Irish Hunger Memorial
Anne Frank Human Rights Memorial

Are we building memorials in places where they don't belong, to events that no longer resonate?

That question started to haunt me when I visited the Irish Hunger Memorial on a recent trip to New York City. Perched on a sloping podium planted with shaggy grasses and topped with a ruined stone cottage, it commemorates the great Irish famine of 1845-1850, which caused widespread starvation and a mass exodus from Ireland.

Aesthetically, I found the memorial a modest success. Critics such as Jane Holtz Kay ("A Hunger for Memorials," Landscape Architecture, March 2003) have noted the incongruity of its placement in the midst of gleaming office buildings. What I saw when I visited, however, is that it overlooks the riverside gardens at Battery Park City and can be viewed as an extension of those gardens. Contextually, then, I find no fault with it. My question is, rather, why would anyone want to build a monument to a calamity that occurred 150 years ago? Granted, New York City has a large Irish population, and many of that group's ancestors came over during the famine, but the event itself took place before living memory. Is there an Irishman now alive who has even spoken to anyone who experienced the famine? If not, should there then be a statute of limitations on events to be memorialized?

Nor is this a memorial landscape, like a Civil War battlefield, to an event that occurred on or near the site. The calamity it commemorates took place thousands of miles away from American soil.

Even more puzzling is the Anne Frank Human Rights Memorial, a park dedicated last August in Boise, Idaho. This 30,000-square-foot park on the banks of the Boise River, the subject of next month's Critic at Large, includes a life-size statue of the Holocaust victim whose diary has become world famous.
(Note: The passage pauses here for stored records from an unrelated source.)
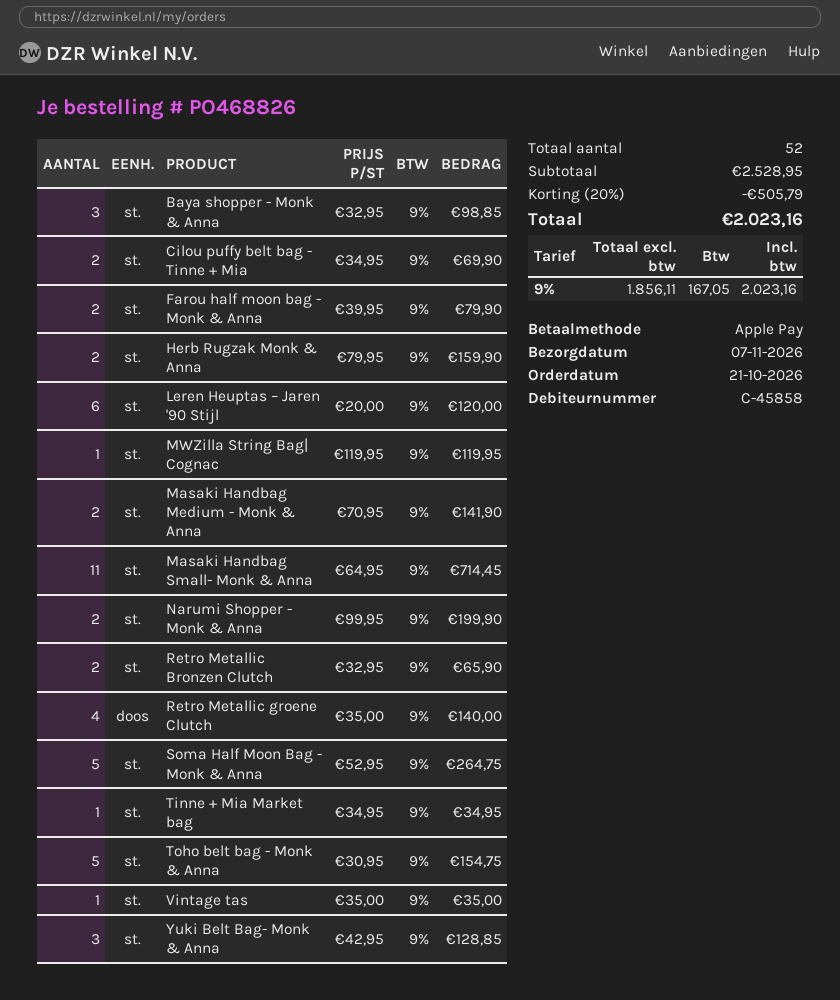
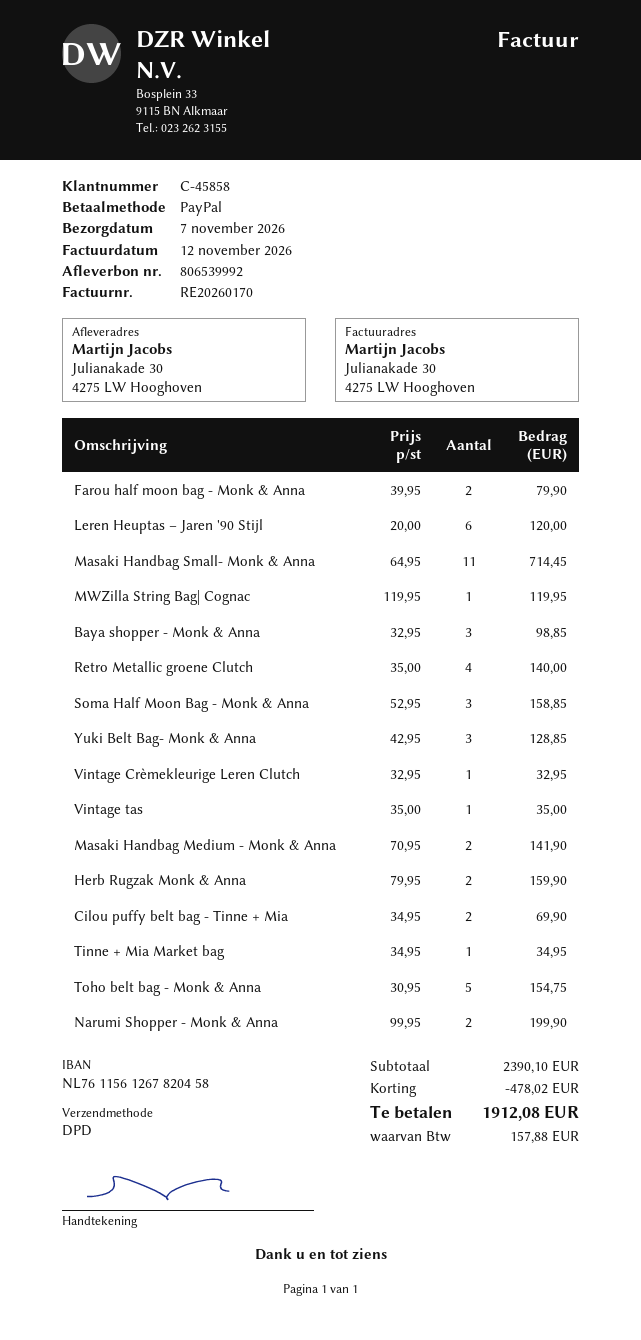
payment method: Apple Pay -> PayPal
Retro Metallic Bronzen Clutch: 2 x 32.95 = 65.90 -> none
Soma Half Moon Bag - Monk & Anna: 5 x 52.95 = 264.75 -> 3 x 52.95 = 158.85
Vintage Crèmekleurige Leren Clutch: none -> 1 x 32.95 = 32.95
subtotal: 2528.95 -> 2390.10
discount: 505.79 -> 478.02
tax: 167.05 -> 157.88
total: 2023.16 -> 1912.08

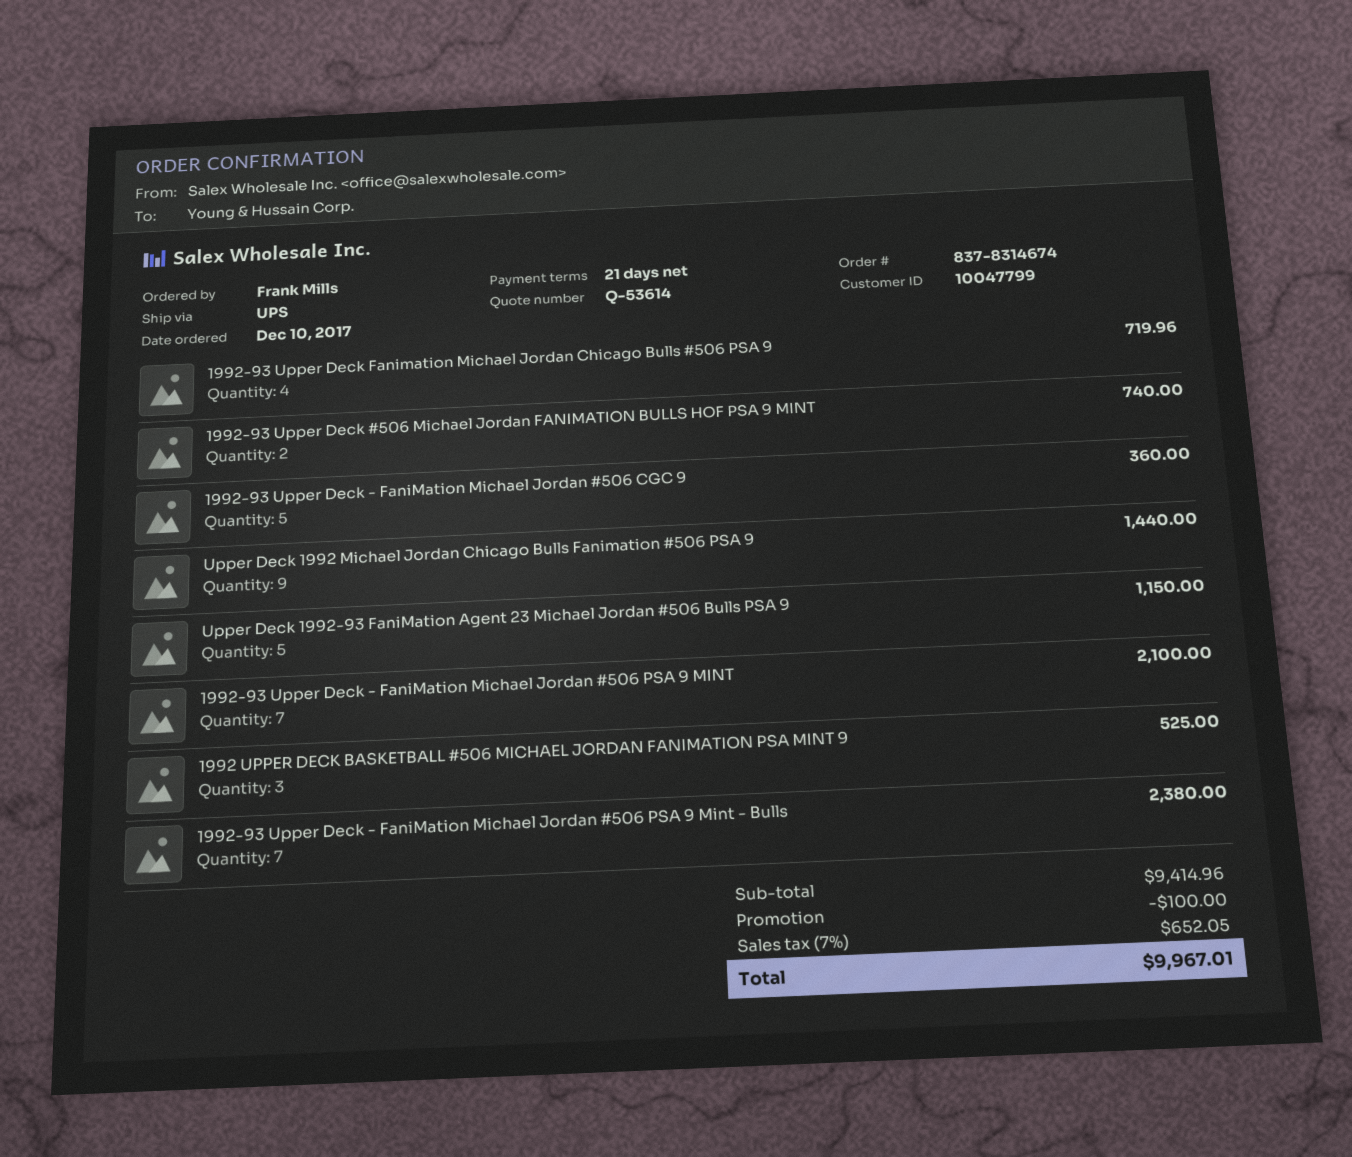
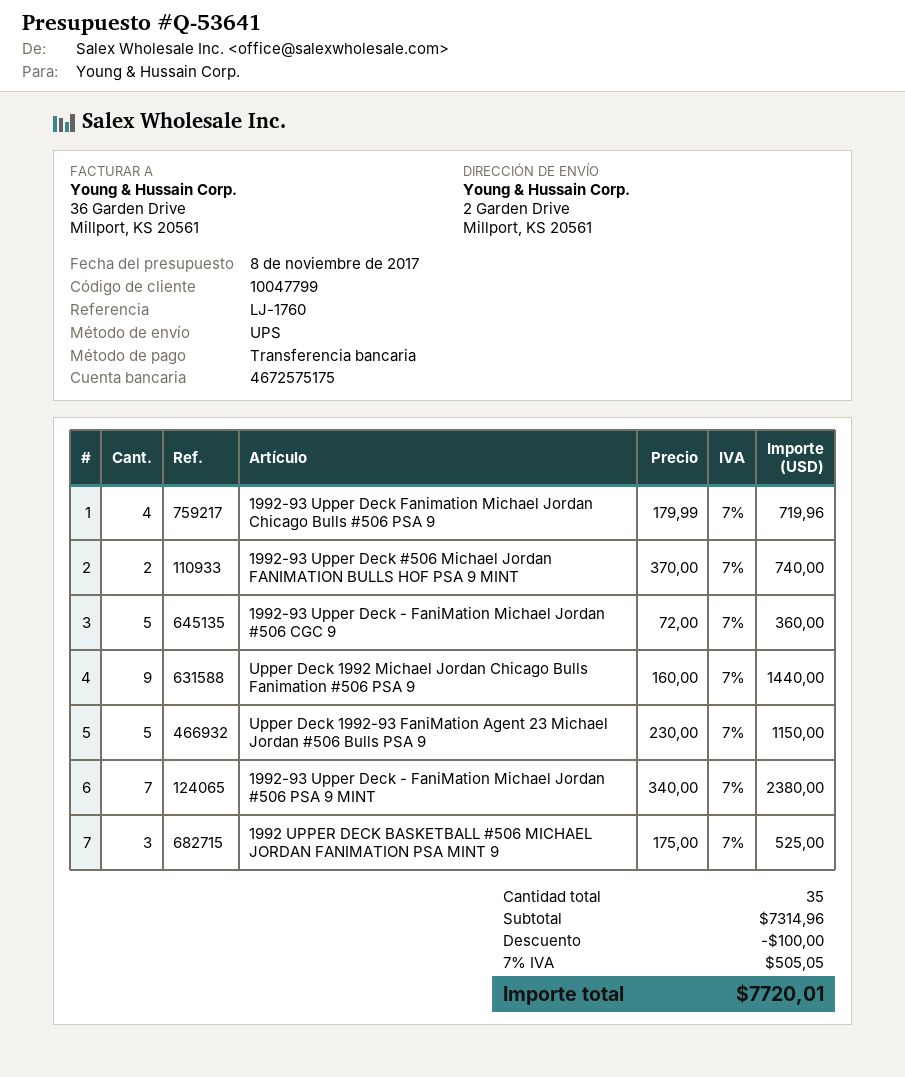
quote number: Q-53614 -> Q-53641
1992-93 Upper Deck - FaniMation Michael Jordan #506 PSA 9 MINT: 7 for 2100.00 -> 7 for 2380.00
1992-93 Upper Deck - FaniMation Michael Jordan #506 PSA 9 Mint - Bulls: 7 for 2380.00 -> none
subtotal: 9414.96 -> 7314.96
tax: 7% = 652.05 -> 7% = 505.05
total: 9967.01 -> 7720.01

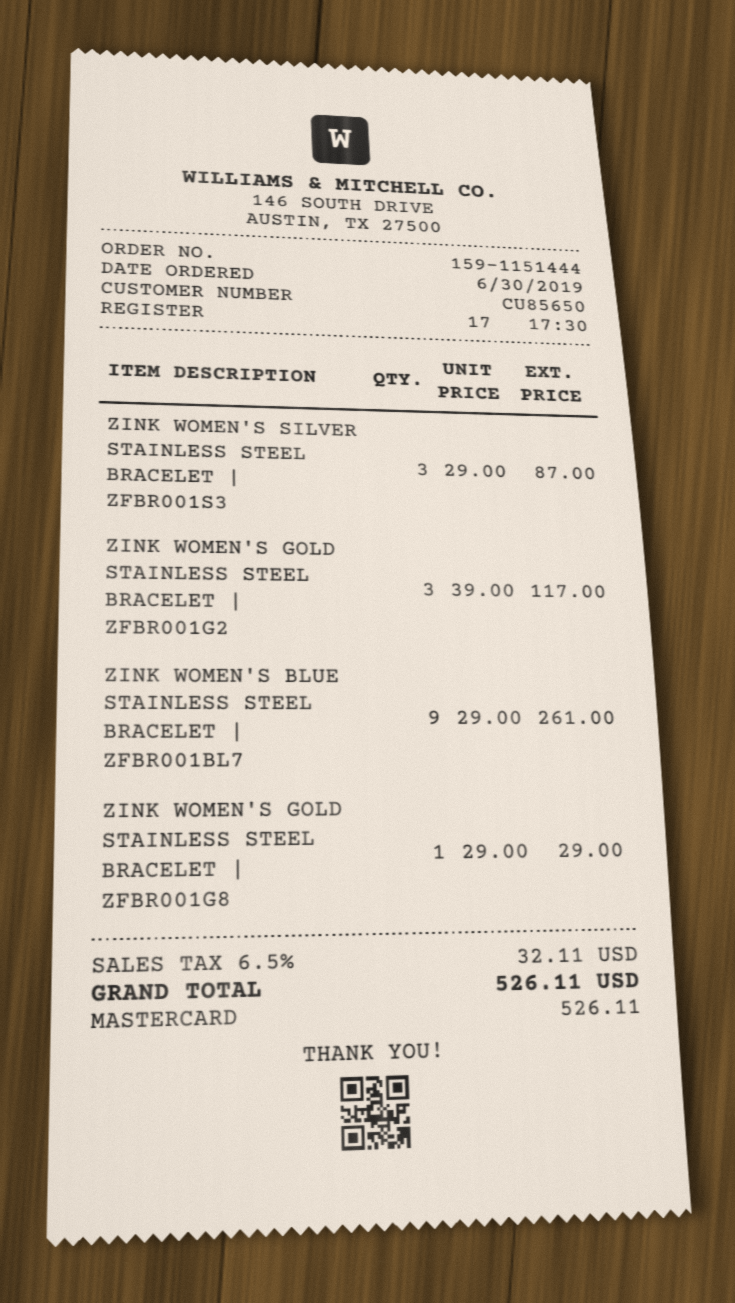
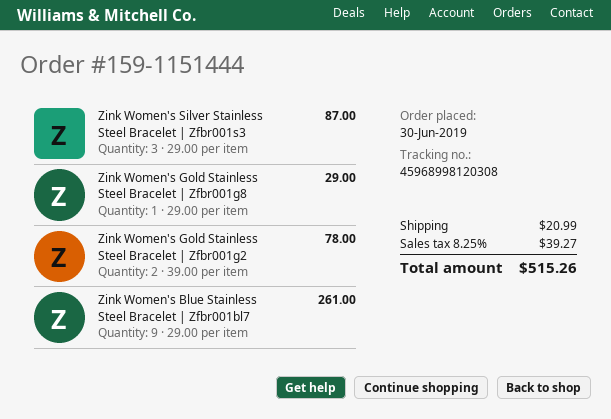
ZINK WOMEN'S GOLD STAINLESS STEEL BRACELET | ZFBR001G2: 3 x 39.00 = 117.00 -> 2 x 39.00 = 78.00
shipping: none -> 20.99
tax: 6.5% = 32.11 -> 8.25% = 39.27
total: 526.11 -> 515.26

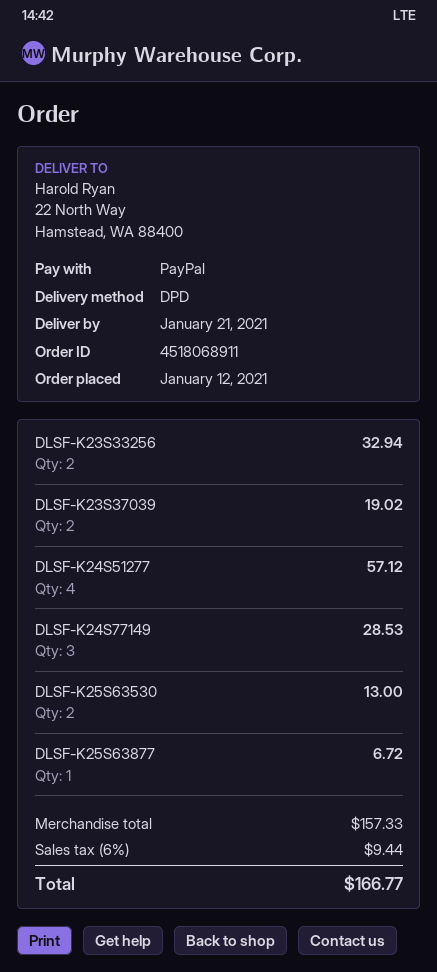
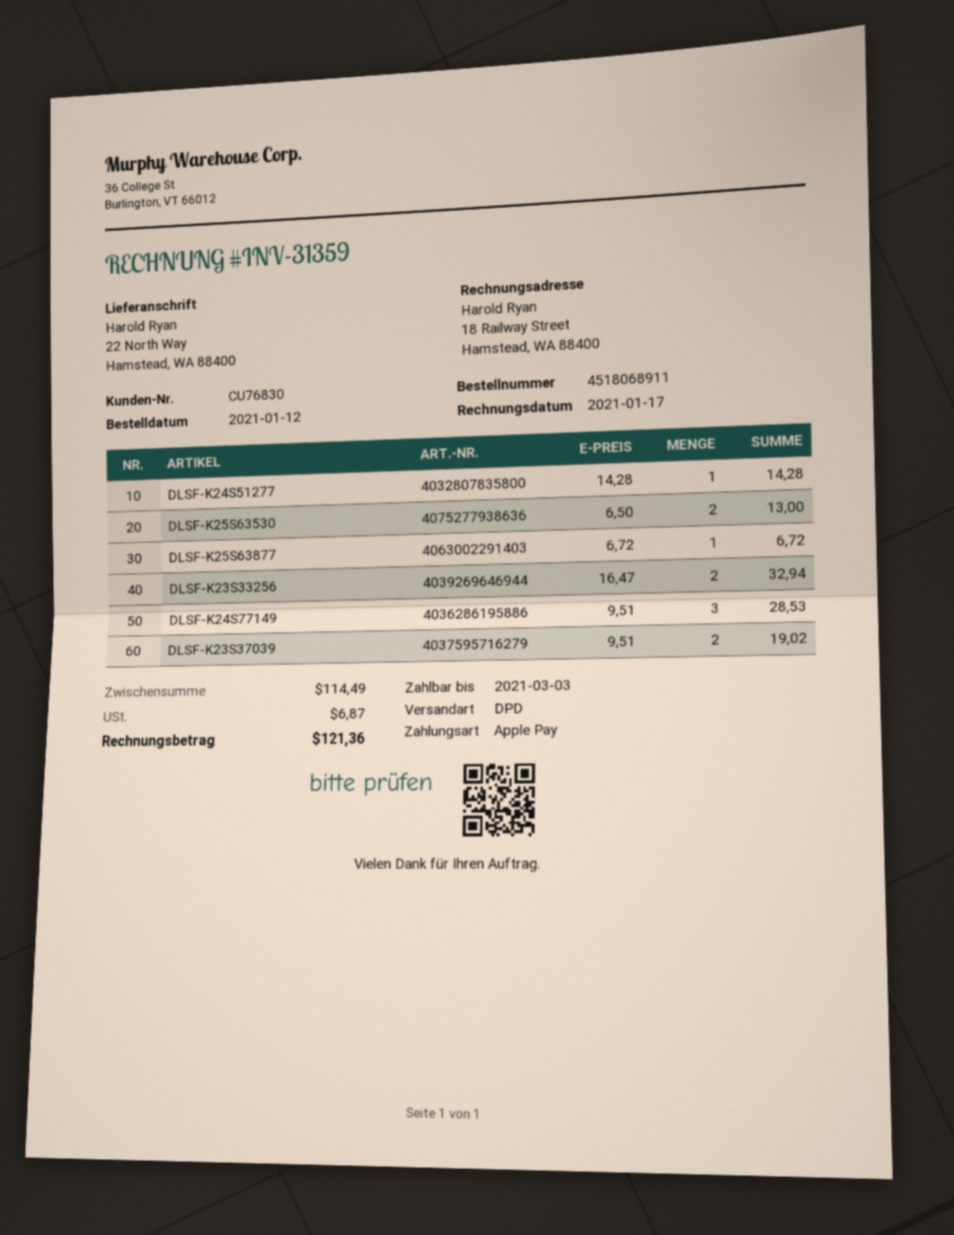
payment method: PayPal -> Apple Pay
DLSF-K24S51277: 4 for 57.12 -> 1 for 14.28
subtotal: 157.33 -> 114.49
tax: 9.44 -> 6.87
total: 166.77 -> 121.36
But why a statue of Anne Frank in Idaho, of all places? As with the Irish Hunger Memorial, the terrible events of which Anne Frank was a victim occurred on foreign soil. Unlike the Irish Hunger Memorial, however, the Frank statue does not reflect Idaho's demographics: The state's Jewish community of about 1,000 amounts to far less than one percent of the population. Boise only boasts one synagogue.

A major driving force behind the memorial-strange as it may sound-is to improve Idaho's image. In recent years, the state has become a haven for extremist groups such as the neo-Nazi Aryan Nations. The Anne Frank Human Rights Memorial is an attempt to overcome that reputation.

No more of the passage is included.